Мэлор приподнялся в кресле, опираясь руками на подлокотники, и тут же рухнул обратно, словно руки его подломились, надпиленные в локтях. Глаза его горели безумным огнем, от которого пробирал жуткий и в то же время завораживающий холодок, - но это было еще что, а вот когда он вышел из экспериментального зала две недели назад...

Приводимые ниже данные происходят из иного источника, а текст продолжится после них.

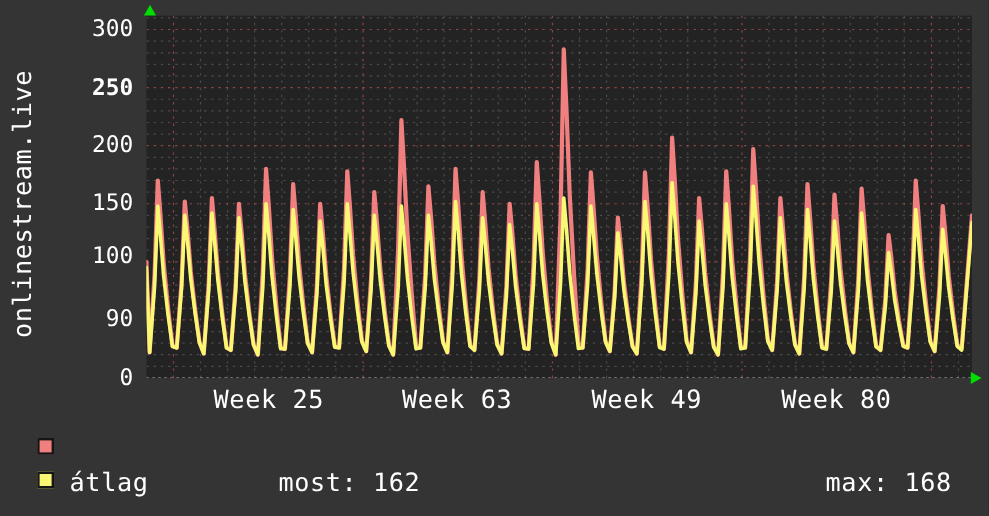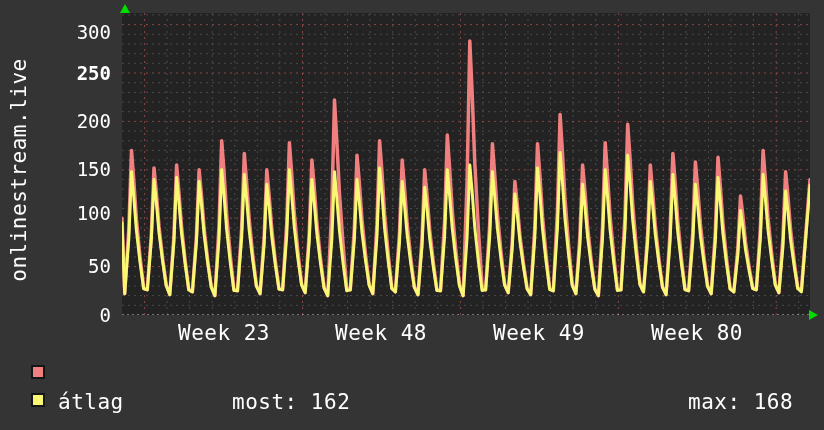"300" div.ylabel { margin-top: 8px -> none }
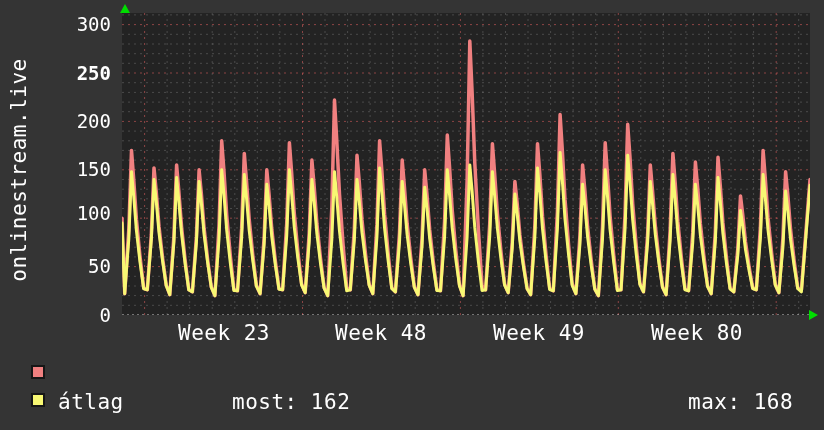"50" div.ylabel { text: 50 -> 90 }
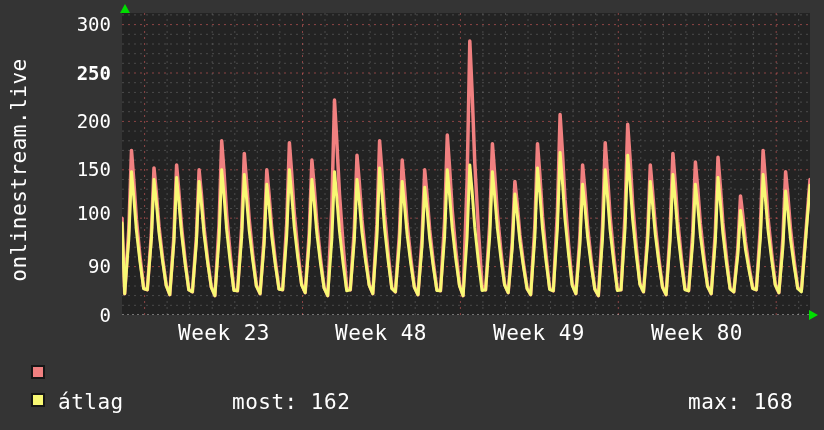"Week 23" div.xlabel { text: 23 -> 25 }
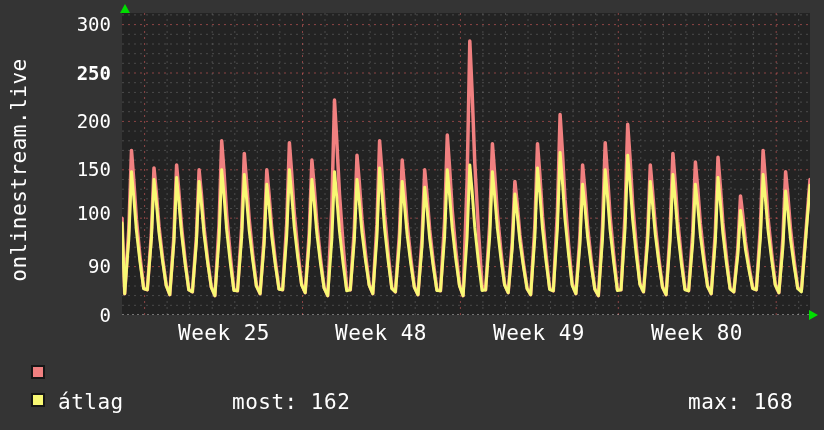"Week 48" div.xlabel { text: 48 -> 63 }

- Неужели нельзя подождать какие-то полтора часа? - раздраженно спросила Мэриэн, под руководством медика с Терры готовившая стенд для процедур. В ее руках болтались концы проводов, рукава темптера были закатаны чуть ли не до плеч, обнажая точеные, чуть тронутые искусственным загаром руки, в движениях которых за эти недели уже стала намечаться уверенность и сноровка. Она все хотела делать сама. Мэлор с удовольствием следил за ее действиями - как она нагнулась к приземистому, истыканному многочисленными рукоятками генератору, подставив взору Руководителя обтянутые брюками безупречные ягодицы, как стала присоединять разноцветные контакты фидеров, свесив чуть ли не до пола волнистые пепельные пряди, как выпрямилась, неловко поправила тыльной стороной заполненной проводами ладони волосы, как, уловив его следящий взгляд, с готовностью улыбнулась в ответ.

- Первое, - сказал Чжу-эр, подавая Мэлору бланк сообщения, хотя Руководитель читал еще с трудом. - Среди людей, просящихся на Терру после отмены геноцида, наш работник встретил имя, которое показалось ему знакомым по вашему делу, товарищ Руководитель. Имя вашей Бекки.

Мэриэн выпрямилась, медленно и угрожающе, не успев присоединить очередную порцию контактов. Ее брови съехались на переносице, уголки губ провисли.

Мэлор спрятал глаза, его тонкие пальцы ощутимо впились в упругие подлокотники, побелев больше обычного.

- Вот... - сказал он бессмысленно. Чжу-эр ждал. Врач удивленно смотрел на Мэлора, держа в раздвинутых руках какие-то блестящие инструменты.

- Это совершенно немыслимо, - тихо выговорил Мэлор, и на миг показался Чжу-эру удивительно похожим на молодого Мэлора, который корчился с завернутыми руками, нерешительного и слабого, совершенно не подходящего к обстановке восьми разнонаправленных селекторов (один - прямая связь с Землей, с Координационным центром), готового на все секретаря в черном мундире (недавно получившего звание подполковника Службы Спокойствия) и ослепительной женщины, покорно ковырявшейся с медицинской пакостью ради него, изможденного, бессильного и всевластного.